Readers may remember a few strange stories that’ve popped up in the mainstream news in the last 20 years, about murders and bodies of soldiers found near Fort Bragg. No real explanation was ever offered. But, as Harp writes, it’s way more than just a few deaths, just a few murders. And it’s not just soldiers. For example, according to Harp, in just one year, 2002, four wives, three of special forces soldiers, were killed by their husbands. The stories were mostly covered up, distorted, the killings blamed on an anti-malarial drug, though the thing those soldiers all had in common was that they were just recently deployed to Afghanistan, which the United States had invaded in response to the 9/11 terrorist attacks.
The Fort Bragg Cartel is about the idea of blowback: that our government’s and soldiers actions overseas end up having consequences back home. The violence given, the violence experienced, the drugs taken to deal with those experiences, and the drugs harvested and sold, the lack of any real justification for any of it, all affect our soldiers’ mental and spiritual lives, and the lives of those around them.
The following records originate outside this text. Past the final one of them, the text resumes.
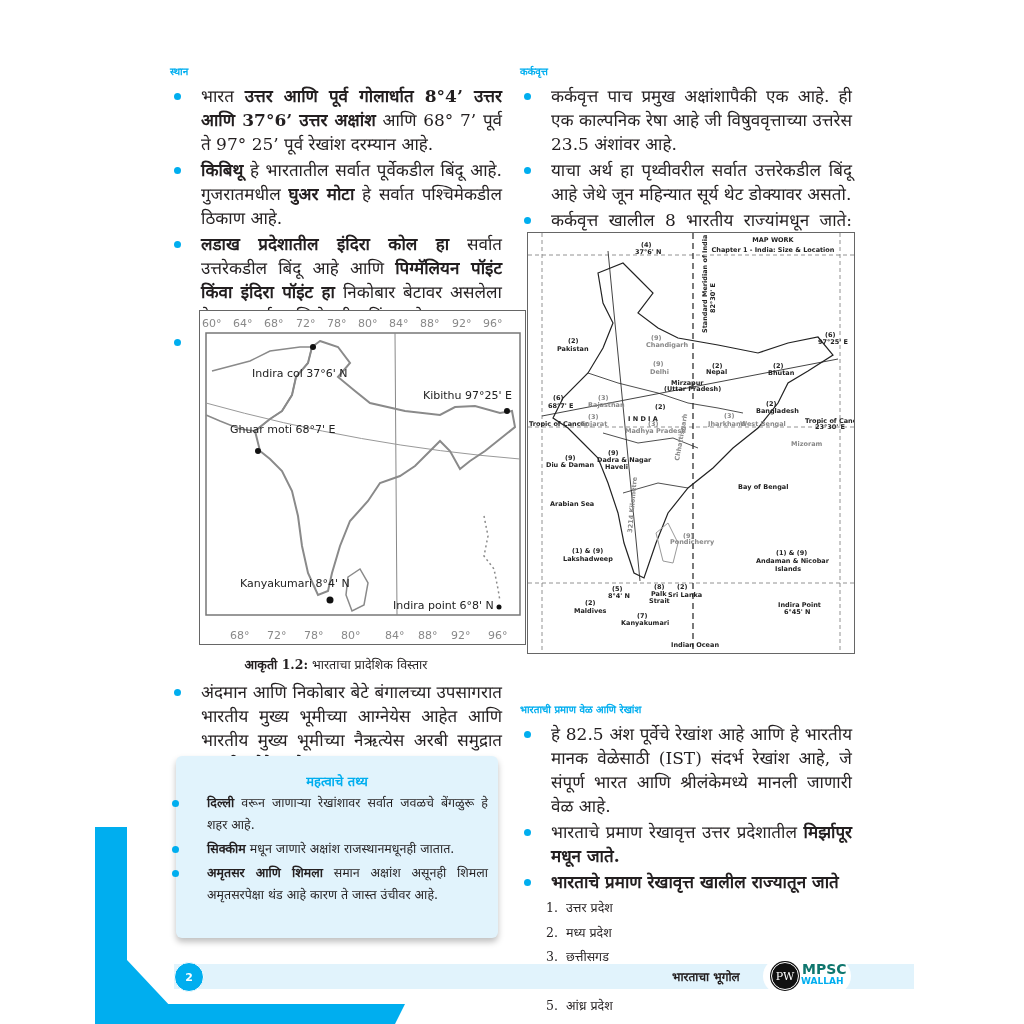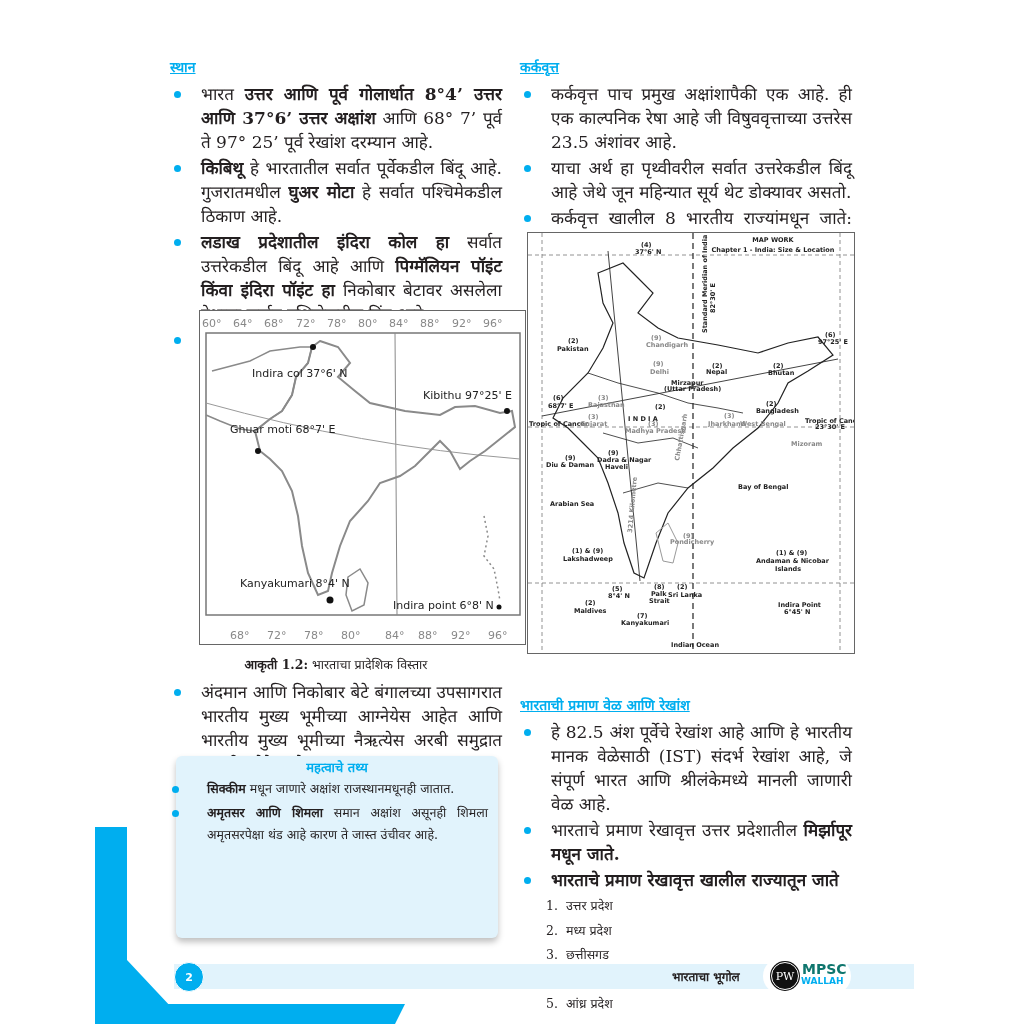"स्थान" .heading { font-size: 14px -> 10px; margin: 1px 0 6px 0 -> 8px 0 6px 0; text-decoration: underline -> none }
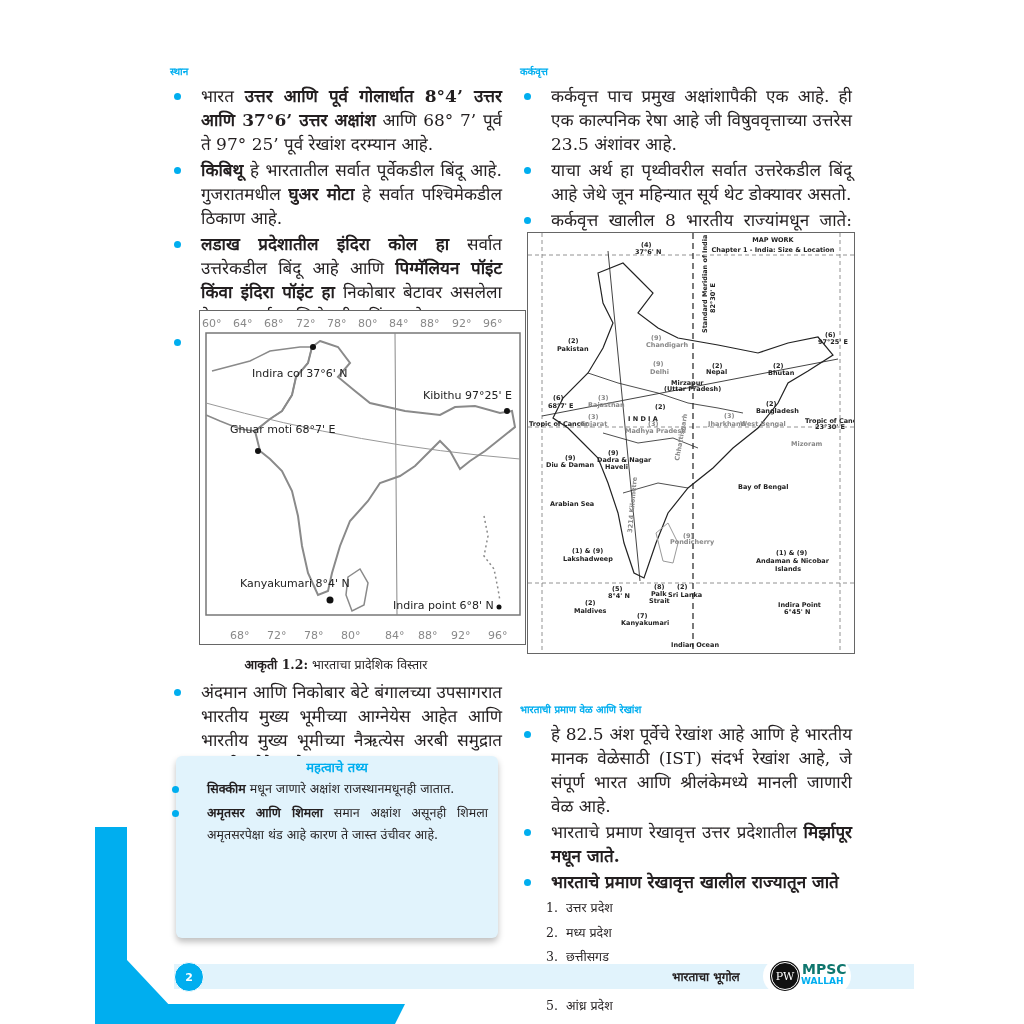"महत्वाचे तथ्य" .fact-title { margin-top: 2px -> 16px }
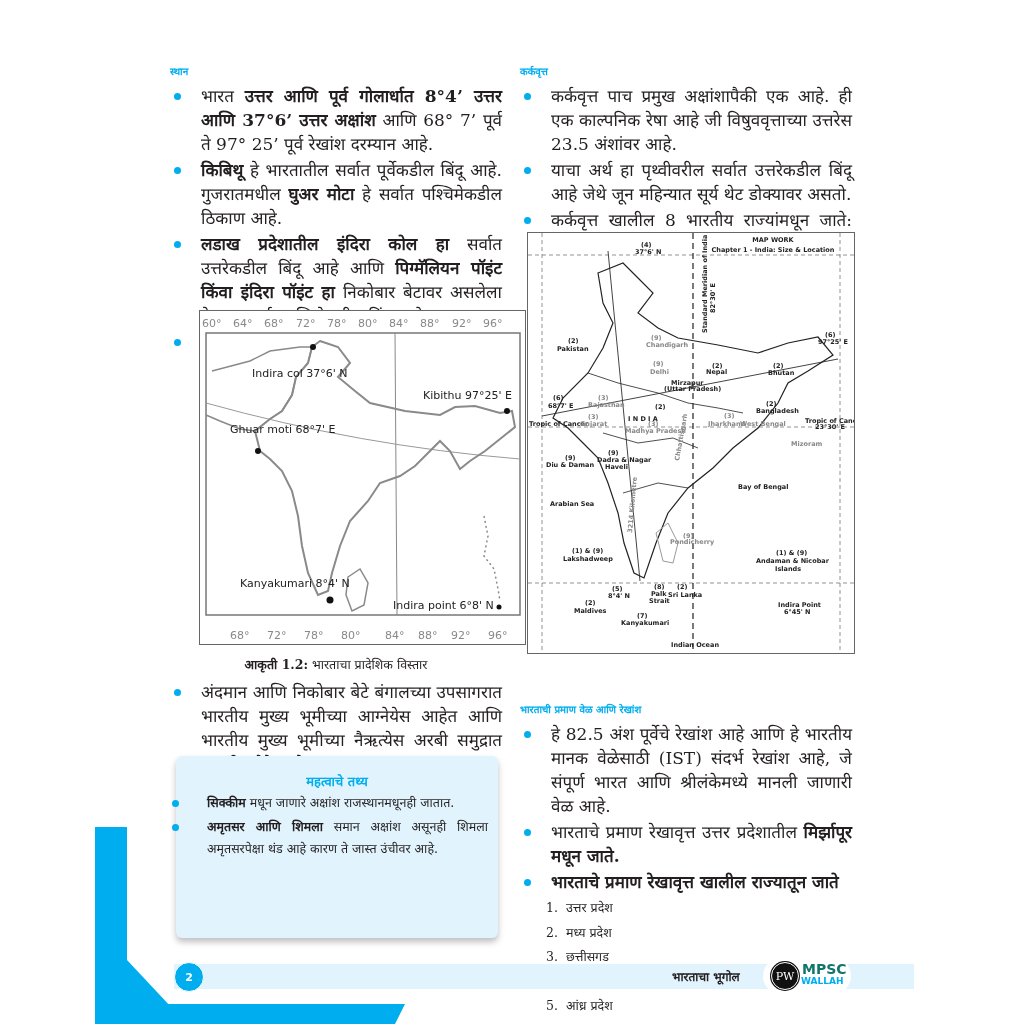"दिल्ली वरून जाणाऱ्या रेखांशावर सर्वात" li { html: none -> <li><span></span><b>दिल्ली</b><span> वरून जाणाऱ्या रेखांशावर सर्वात जवळचे बेंगळुरू हे शहर आहे.</span></li> }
The implications are horrifying. Families of these soldiers are destroyed. Communities around Fort Bragg (and, one assumes, other bases) suffer the influx of drugs and the crime that comes with it. Any local authorities around military bases like Fort Bragg are sympathetic if not outright friendly with these Special Forces. Any crimes committed—up to and including rape and murder—only get a handshake and “Thank you for your service.”
The military leadership knows what’s going on, and covers it up, which amounts to permission. Whether our elected politicians know, or care, may not matter. Special Forces do their job. That is, people they’re told to kill, are killed. As are some other people they’re not told to kill. I wonder if it’ll take some disaster committed by coked-up elite soldiers for any change to happen. In the meantime, if some soldiers die, there are always more eager young men willing to learn how to become killers.